:: EXTRACTED ENTRIES ::
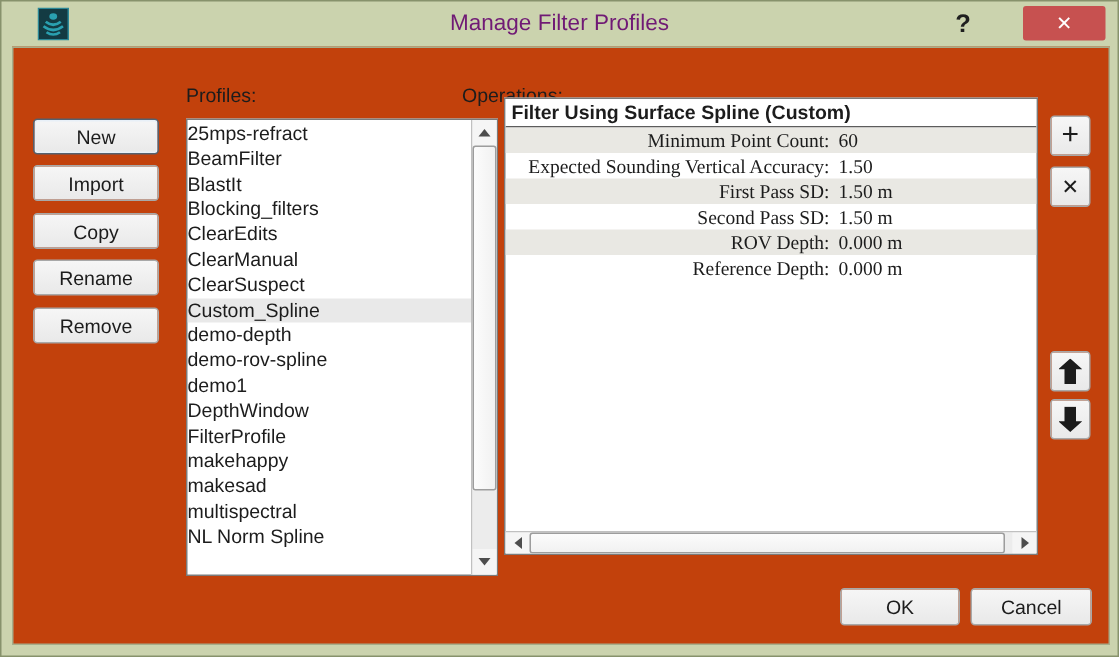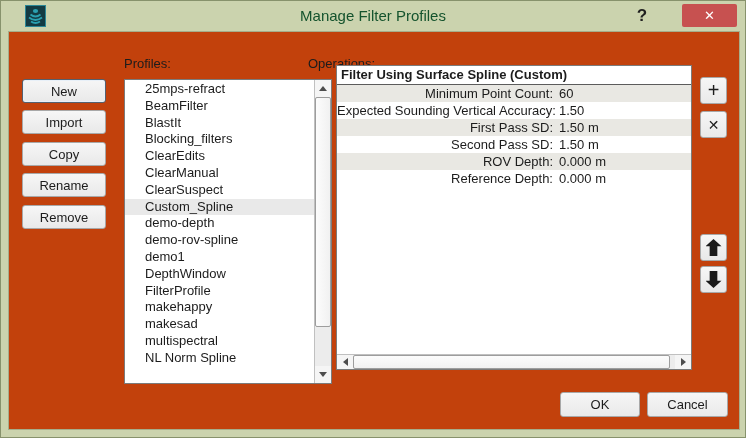--- a/index.html
+++ b/index.html
@@ -11,7 +11,7 @@
   
   .titlebar { position:absolute; left:0; top:0; width:100%; height:30px; }
   .app-icon { position:absolute; left:24px; top:4px; width:21px; height:22px; }
-  .title { position:absolute; left:0; top:0; width:100%; height:30px; text-align:center; line-height:30px; font-size:15px; color:#14532d; }
+  .title { position:absolute; left:0; top:0; width:100%; height:30px; text-align:center; line-height:30px; font-size:15px; color:#701a75; }
   .help-btn { position:absolute; right:92px; top:3px; width:22px; height:24px; text-align:center; line-height:24px; font-size:17px; font-weight:bold; color:#1f1f1f; cursor:default; }
   .close-btn { position:absolute; right:8px; top:3px; width:55px; height:23px; background:#c75150; border-radius:2px; color:#fff; text-align:center; line-height:23px; font-size:13px; font-weight:bold; }
 

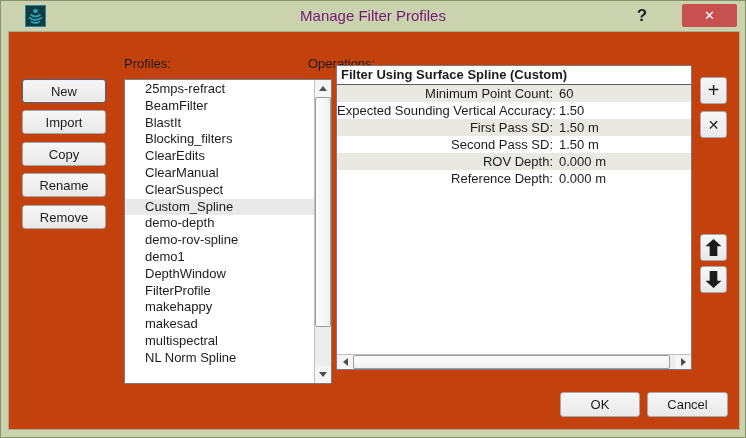--- a/index.html
+++ b/index.html
@@ -36,7 +36,7 @@
   
   .list-frame { position:absolute; left:115px; top:47px; width:208px; height:305px; background:#fff; border:1px solid #7b7b7b; }
   .list-viewport { position:absolute; left:0; top:0; bottom:0; right:17px; overflow:hidden; padding-top:1px; }
-  .list-item { height:16.8px; line-height:16.8px; padding-left:20px; white-space:nowrap; }
+  .list-item { height:16.8px; line-height:16.8px; padding-left:0; white-space:nowrap; }
   .list-item.selected { background:#e9e9e9; }
 
   .vscrollbar { position:absolute; top:0; right:0; bottom:0; width:17px; background:#fafafa; border-left:1px solid #c0c0c0; display:flex; flex-direction:column; }

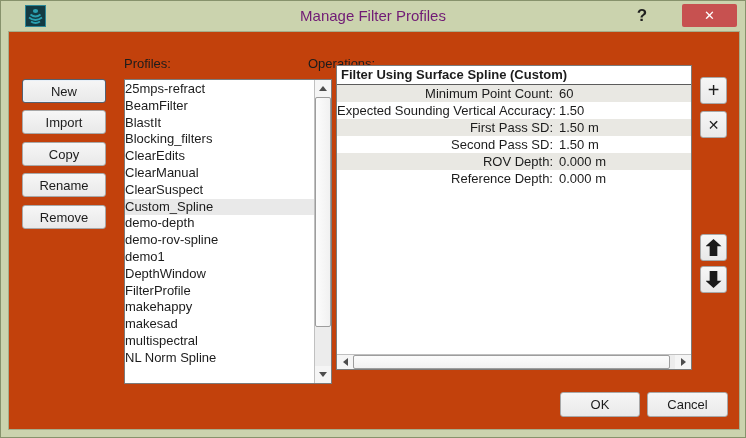--- a/index.html
+++ b/index.html
@@ -56,7 +56,7 @@
   
   .ops-frame { position:absolute; left:327px; top:33px; width:356px; height:305px; background:#fff; border:1px solid #7b7b7b; overflow:hidden; }
   .ops-header { height:19px; line-height:18px; padding-left:4px; font-weight:bold; border-bottom:1px solid #5c5c5c; background:#fff; white-space:nowrap; }
-  .ops-row { height:17px; line-height:17px; display:grid; grid-template-columns:216px auto; column-gap:6px; white-space:nowrap; }
+  .ops-row { height:17px; line-height:17px; display:grid; grid-template-columns:216px auto; column-gap:6px; white-space:nowrap;font-family:Liberation Serif, serif; }
   .ops-row.alt { background:#e9e8e3; }
   .ops-row .op-label { text-align:right; }
   .ops-row .op-value { text-align:left; }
:::
## [PROBLEM TO WORK ON]
Your copy should match the material above exactly, minus its pictures.

## [ANSWER FOR THE TASK]
--- a/index.html
+++ b/index.html
@@ -11,7 +11,7 @@
   
   .titlebar { position:absolute; left:0; top:0; width:100%; height:30px; }
   .app-icon { position:absolute; left:24px; top:4px; width:21px; height:22px; }
-  .title { position:absolute; left:0; top:0; width:100%; height:30px; text-align:center; line-height:30px; font-size:15px; color:#14532d; }
+  .title { position:absolute; left:0; top:0; width:100%; height:30px; text-align:center; line-height:30px; font-size:15px; color:#701a75; }
   .help-btn { position:absolute; right:92px; top:3px; width:22px; height:24px; text-align:center; line-height:24px; font-size:17px; font-weight:bold; color:#1f1f1f; cursor:default; }
   .close-btn { position:absolute; right:8px; top:3px; width:55px; height:23px; background:#c75150; border-radius:2px; color:#fff; text-align:center; line-height:23px; font-size:13px; font-weight:bold; }
 

--- a/index.html
+++ b/index.html
@@ -36,7 +36,7 @@
   
   .list-frame { position:absolute; left:115px; top:47px; width:208px; height:305px; background:#fff; border:1px solid #7b7b7b; }
   .list-viewport { position:absolute; left:0; top:0; bottom:0; right:17px; overflow:hidden; padding-top:1px; }
-  .list-item { height:16.8px; line-height:16.8px; padding-left:20px; white-space:nowrap; }
+  .list-item { height:16.8px; line-height:16.8px; padding-left:0; white-space:nowrap; }
   .list-item.selected { background:#e9e9e9; }
 
   .vscrollbar { position:absolute; top:0; right:0; bottom:0; width:17px; background:#fafafa; border-left:1px solid #c0c0c0; display:flex; flex-direction:column; }

--- a/index.html
+++ b/index.html
@@ -56,7 +56,7 @@
   
   .ops-frame { position:absolute; left:327px; top:33px; width:356px; height:305px; background:#fff; border:1px solid #7b7b7b; overflow:hidden; }
   .ops-header { height:19px; line-height:18px; padding-left:4px; font-weight:bold; border-bottom:1px solid #5c5c5c; background:#fff; white-space:nowrap; }
-  .ops-row { height:17px; line-height:17px; display:grid; grid-template-columns:216px auto; column-gap:6px; white-space:nowrap; }
+  .ops-row { height:17px; line-height:17px; display:grid; grid-template-columns:216px auto; column-gap:6px; white-space:nowrap;font-family:Liberation Serif, serif; }
   .ops-row.alt { background:#e9e8e3; }
   .ops-row .op-label { text-align:right; }
   .ops-row .op-value { text-align:left; }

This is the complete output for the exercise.